_YOUR TASK_. Whenever a line in the data contains "position", show that line.

_DATA TO USE_.
== == ==

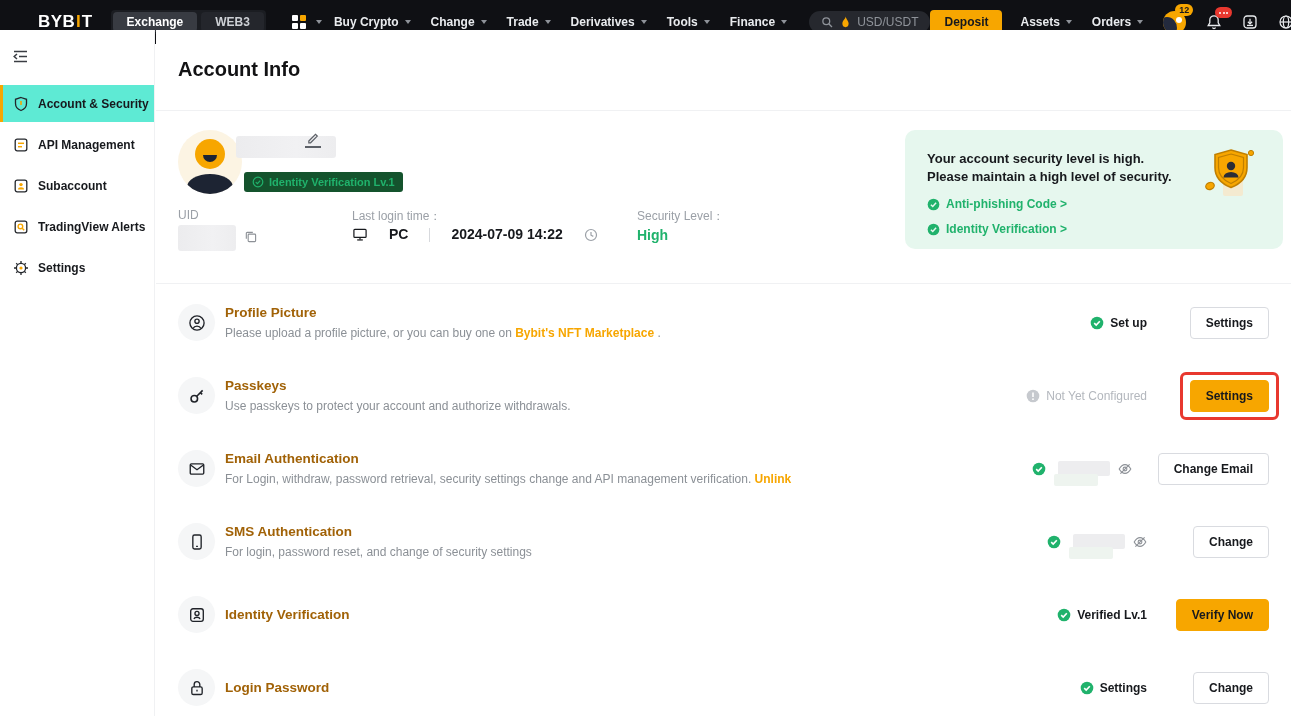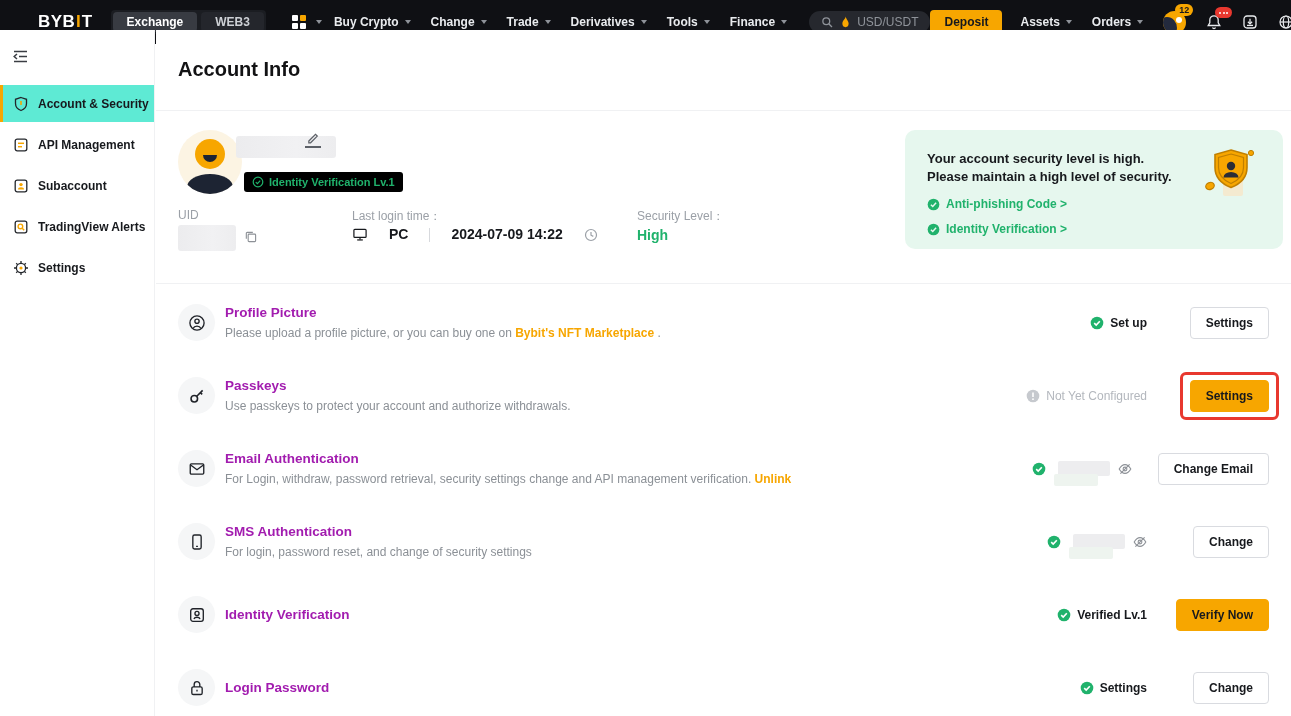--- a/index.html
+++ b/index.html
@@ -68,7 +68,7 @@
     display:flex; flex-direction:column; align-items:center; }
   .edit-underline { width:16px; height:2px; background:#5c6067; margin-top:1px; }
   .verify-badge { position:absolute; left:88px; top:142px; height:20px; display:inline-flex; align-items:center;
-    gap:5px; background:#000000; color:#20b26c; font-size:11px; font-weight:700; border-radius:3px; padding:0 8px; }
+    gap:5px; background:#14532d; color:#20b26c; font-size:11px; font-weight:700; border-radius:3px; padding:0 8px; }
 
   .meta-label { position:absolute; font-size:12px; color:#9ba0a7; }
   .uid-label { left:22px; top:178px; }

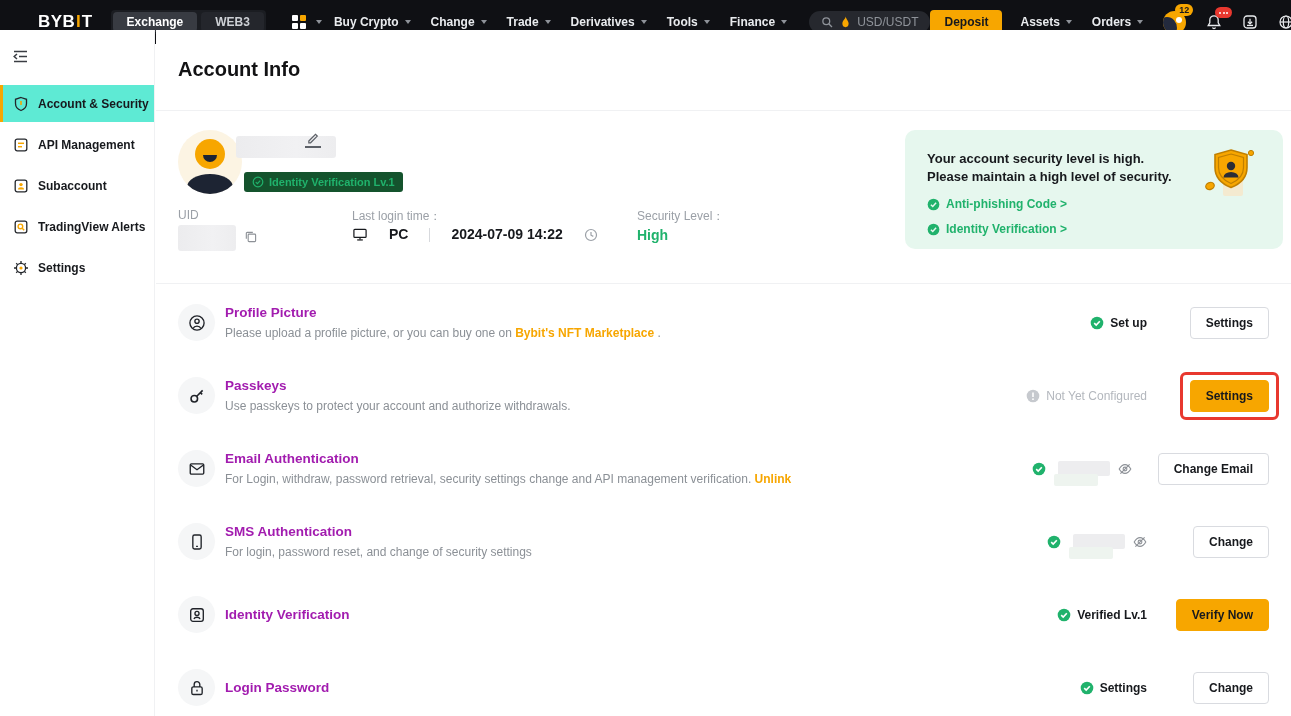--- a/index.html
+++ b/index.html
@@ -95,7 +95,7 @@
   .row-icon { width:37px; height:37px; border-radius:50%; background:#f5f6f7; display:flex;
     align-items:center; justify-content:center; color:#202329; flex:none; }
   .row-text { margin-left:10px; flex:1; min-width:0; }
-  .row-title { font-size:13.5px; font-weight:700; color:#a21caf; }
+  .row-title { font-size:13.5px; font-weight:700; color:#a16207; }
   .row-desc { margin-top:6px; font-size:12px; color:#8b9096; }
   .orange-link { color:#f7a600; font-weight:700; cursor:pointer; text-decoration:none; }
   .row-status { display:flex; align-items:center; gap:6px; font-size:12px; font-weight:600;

== == ==

_FINISHED TASK_.
   .verify-badge { position:absolute; left:88px; top:142px; height:20px; display:inline-flex; align-items:center;
   .meta-label { position:absolute; font-size:12px; color:#9ba0a7; }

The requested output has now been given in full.